By Allison Bell
January 31, 2013
Aetna hopes to use networks of providers who agree to take "value-based reimbursement" to drive membership growth in the face of a soft economy and the changes imposed by the Patient Protection and Affordable Care Act (PPACA), Aetna President Mark Bertolini said today during a conference call his company held to discuss results for the fourth quarter of 2012.
"Aetna continues to be a leader in enabling providers to change their business model from episodic acute care management to population management," Bertolini said.
Jim Woys, the chief operating officer of Health Net, also talked about network management in a discussion of the performance of the California-based company in its Western region.
"Membership in ur commercial tailored network products continues to grow," Woys said, in a statement accompanying the company's earnings release. "We believe these cost-effective products will play a critical role as health care reform is implemented.”
Aetna, networks and 2014
Aetna already has set up 17 "accountable care organization" (ACO) collaboration agreements, has 32 ACO letters of intent in place, and has about 200 other ACO opportunities in the pipeline, Bertolini said.
Aetna already has set up 17 "accountable care organization" (ACO) collaboration agreements, has 32 ACO letters of intent in place, and has about 200 other ACO opportunities in the pipeline, Bertolini said.
"Obviously, as you can see from our ACO business and our narrow network business, we're getting substantial discounts from the providers with which we're contracting," Bertolini said.
Aetna executives said the company will take a "measured approach" to deciding whether to participate in specific states' PPACA health insurance exchanges, or Web-based insurance supermarkets for individuals and small employers, which are supposed to open for business Oct. 1.
Getting products like the exchange products approved typically takes about three months, but that could slow down as the Oct. 1 exchange startup date nears, Bertolini said.
Although the exchanges might be popular with individuals, it looks as if the only small employers that will jump to the exchanges will be employers that expect to get large subsidies, Bertolini said.

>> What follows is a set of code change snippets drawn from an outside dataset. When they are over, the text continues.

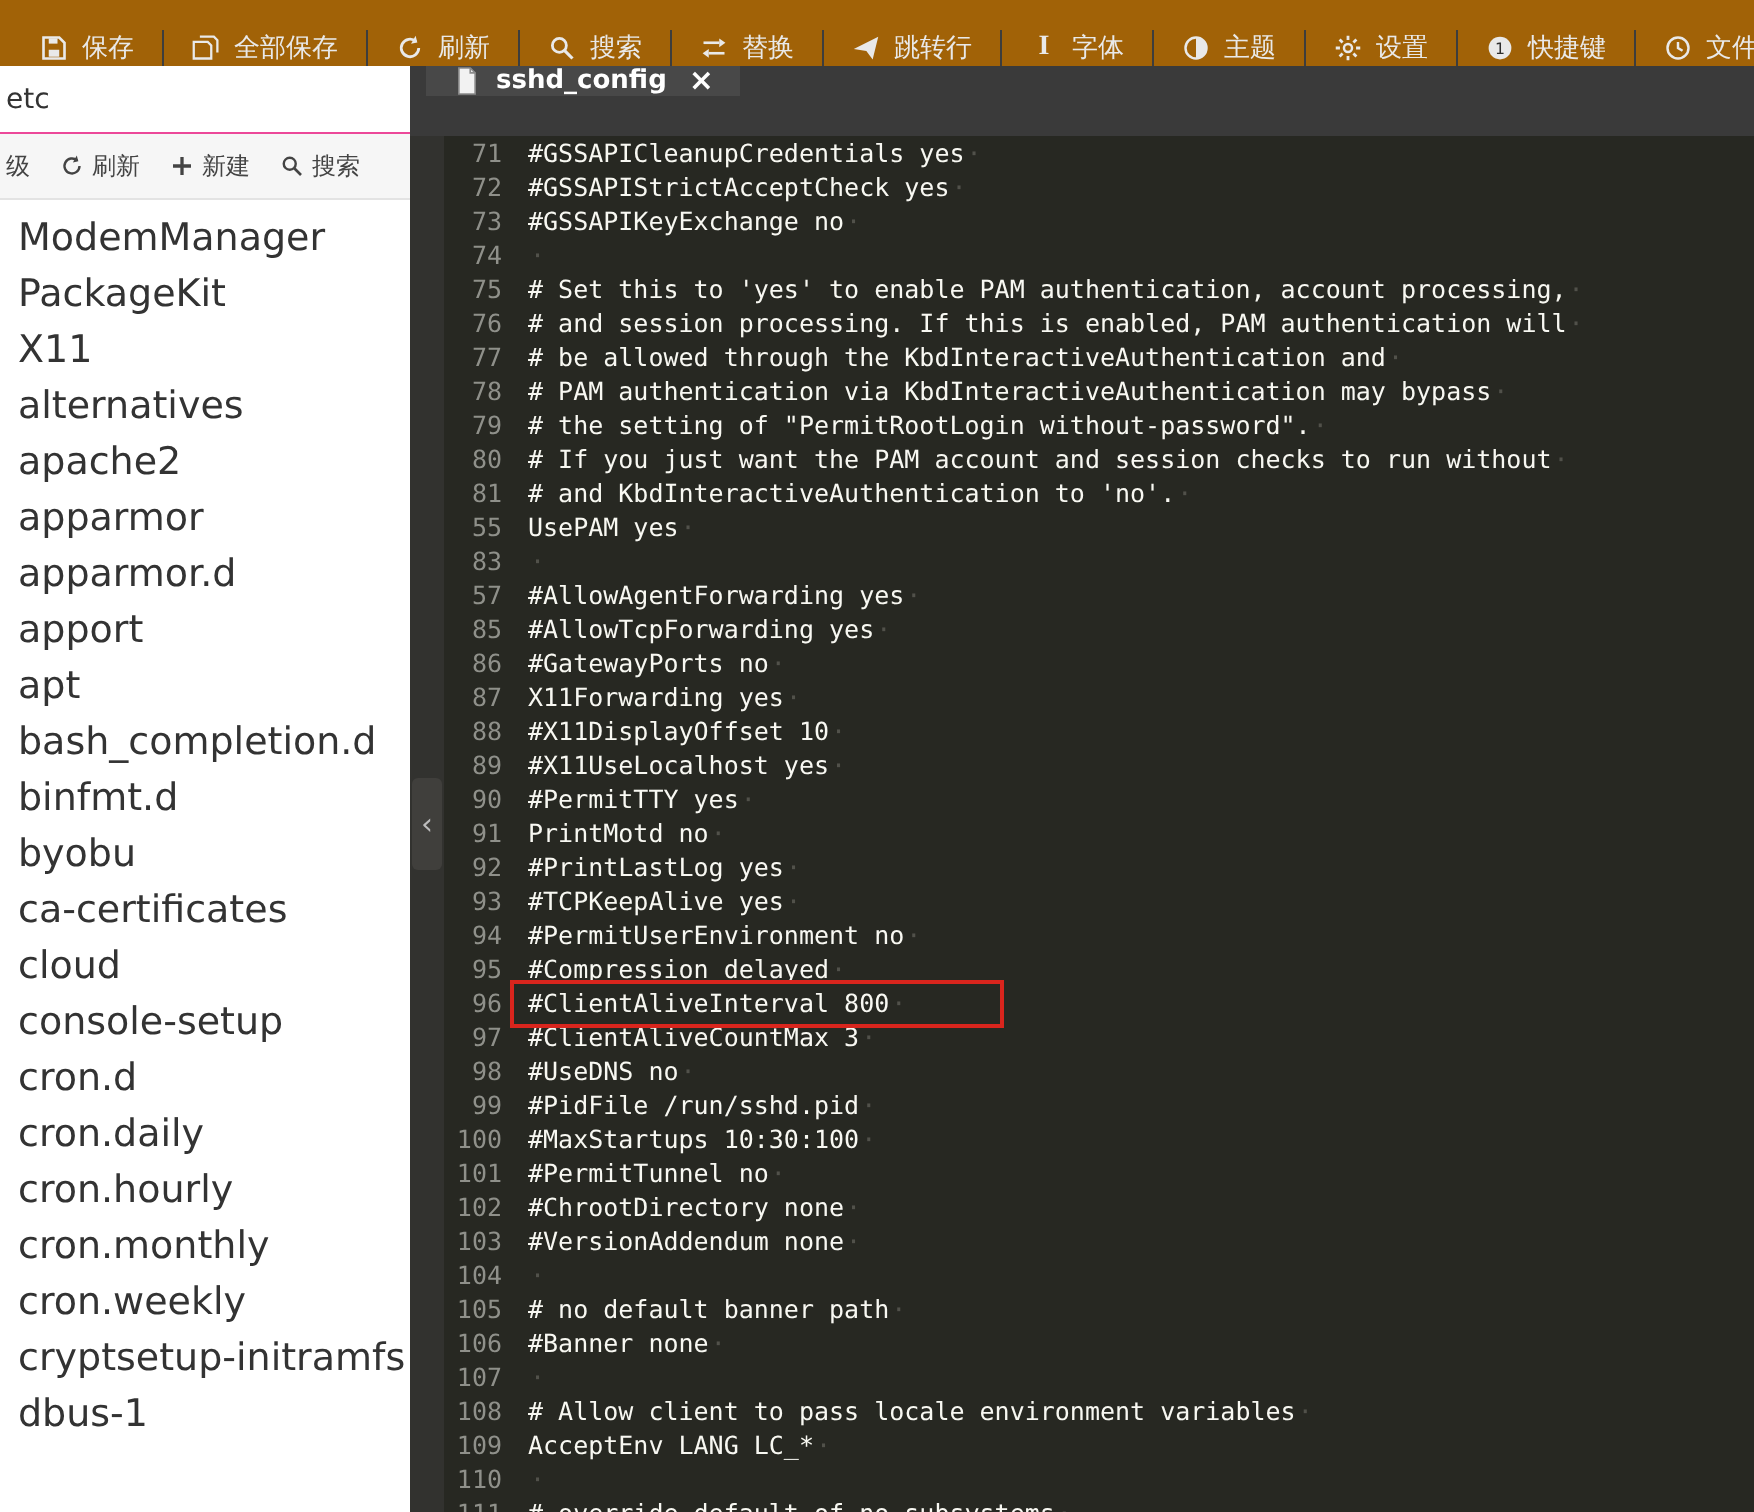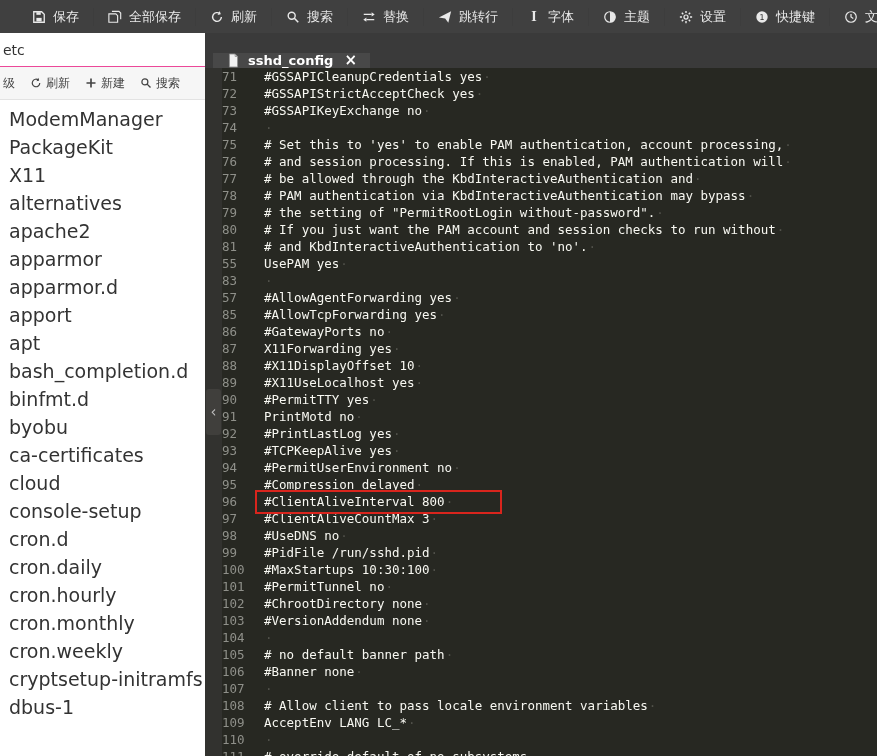--- a/index.html
+++ b/index.html
@@ -8,8 +8,8 @@
   .app{width:877px;height:756px;display:flex;flex-direction:column}
 
   
-  .toolbar{height:33px;background:#404040;display:flex;align-items:center;color:#e9e9e9;
-           flex-shrink:0;overflow:hidden;white-space:nowrap;padding-left:18px}
+  .toolbar{height:33px;background:#a16207;display:flex;align-items:flex-end;color:#e9e9e9;
+           flex-shrink:0;overflow:hidden;white-space:nowrap;padding-left:6px}
   .tb-item{display:flex;align-items:center;gap:7px;padding:0 14px;font-size:13px;
            border-right:1px solid #3d3d3d;cursor:pointer}
   .ic{display:inline-flex;width:14px;height:14px;align-items:center;justify-content:center}

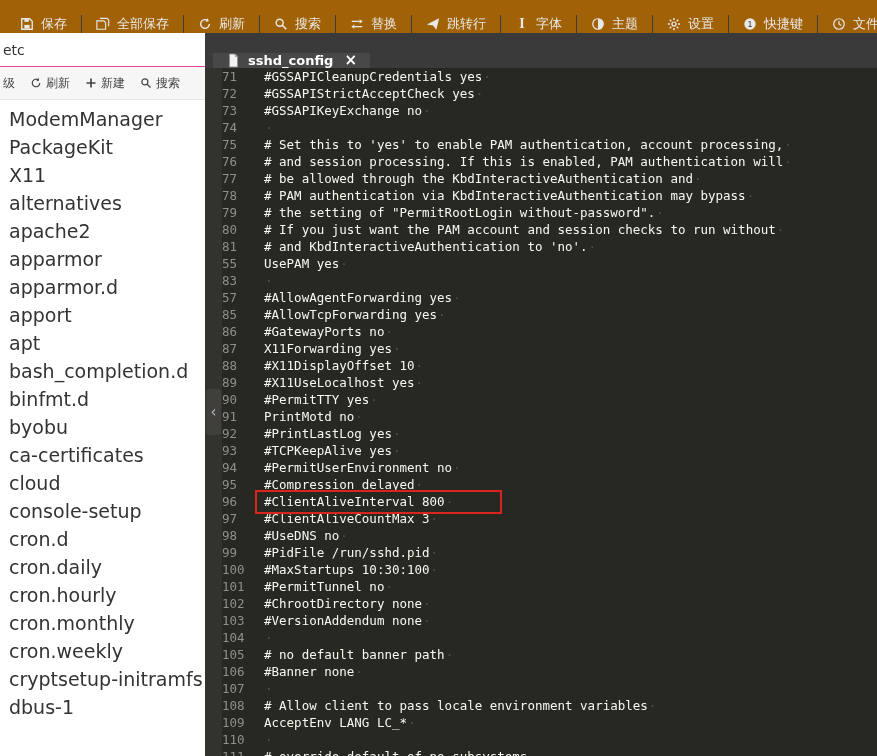--- a/index.html
+++ b/index.html
@@ -32,7 +32,7 @@
 
   
   .editor-pane{flex:1;display:flex;flex-direction:column;min-width:0}
-  .tabbar{height:35px;background:#3a3a3a;display:flex;flex-shrink:0;align-items:flex-end;padding-left:8px}
+  .tabbar{height:35px;background:#3a3a3a;display:flex;flex-shrink:0;align-items:flex-start;padding-left:8px}
   .tab{display:flex;align-items:center;gap:8px;padding:0 13px;background:#484848;color:#fff;
        font-size:13px;font-weight:bold;cursor:pointer}
   .tab .ic svg{width:13px;height:15px}

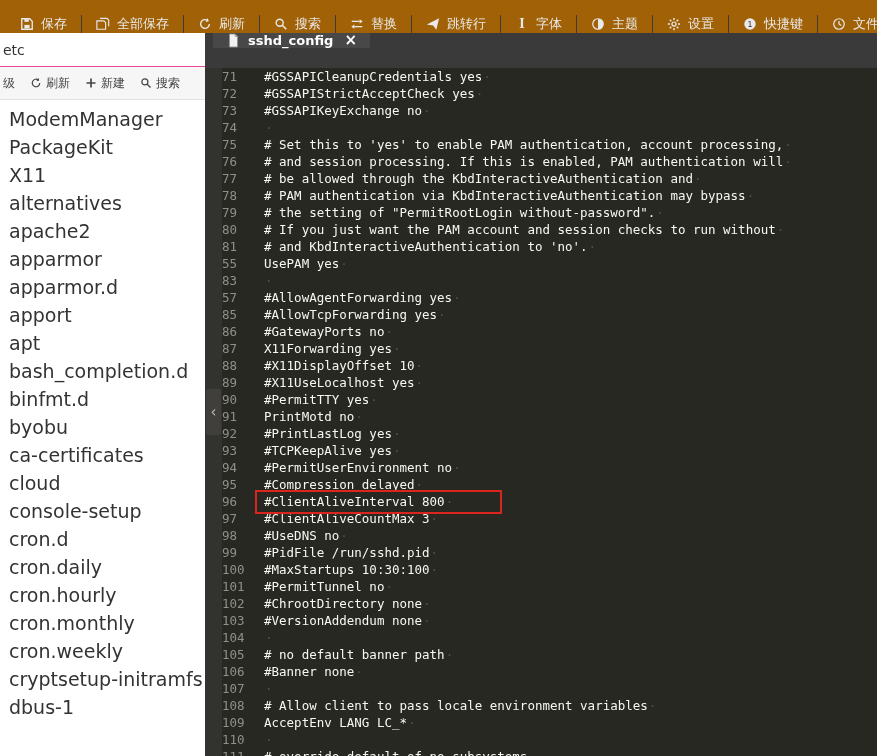--- a/index.html
+++ b/index.html
@@ -45,7 +45,7 @@
   .code-area{flex:1;position:relative;overflow:hidden;
              font-family:"DejaVu Sans Mono","Liberation Mono",monospace;font-size:12.5px;line-height:17px}
   .line{display:flex;height:17px;white-space:pre}
-  .ln{width:42px;padding-right:13px;color:#8f908a;flex-shrink:0;user-select:none}
+  .ln{width:42px;text-align:right;padding-right:13px;color:#8f908a;flex-shrink:0;user-select:none}
   .code{color:#f8f8f2}
   .eol{color:#51514a;margin-left:1px}
   .highlight-box{position:absolute;left:33px;width:247px;height:24px;border:2px solid #d9251d;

"We do see some potential for small groups to drop coverage" and send employees to the individual exchange programs, Bertolini said.
Even after the exchanges start up, about 20 percent of the individual market will operate outside the exchange system, and Aetna may continue to serve those off-exchange customers in states in which the company is not on the state's exchange, Bertolini said.
Aetna is reporting $190 million in net income for the latest quarter on $9.9 billion in revenue, compared with $373 million in net income on $8.6 billion in revenue for the fourth quarter of 2011.
The company ended the quarter providing or administering health coverage for 18 million people, about as many people as it was covering a year earlier.
Enrollment in commercial medical plans fell 2 percent, to 16 million.
Enrollment in plans that include health savings accounts or health reimbursement arrangements increased 6.8 percent, to 2.6 million.
Aetna expects to see growth this year in enrollment in group plans it runs for self-insured employers, but enrollment in insured group plans likely will fall, Bertolini said.
"We remain committed to our disciplined pricing model and when faced with a choice, we will continue to favor achieving target margins over membership growth," Bertolini said.
Aetna executives noted that a bad flu season increased use of medical services in the fourth quarter but that the effects of Sandy offset the flu spike by depressing use of health care services in some major Aetna markets.
Health Net
Health Net is reporting $5.1 million in net income for the latest quarter on $2.8 billion in revenue, compared with $60 million in net income on $2.8 billion in revenue for the fourth quarter of 2011.
Total civilian health plan enrollment held steady at about 2.6 million.
Enrollment in Health Net's TRICARE plan fell to 2.9 million, from 3 million.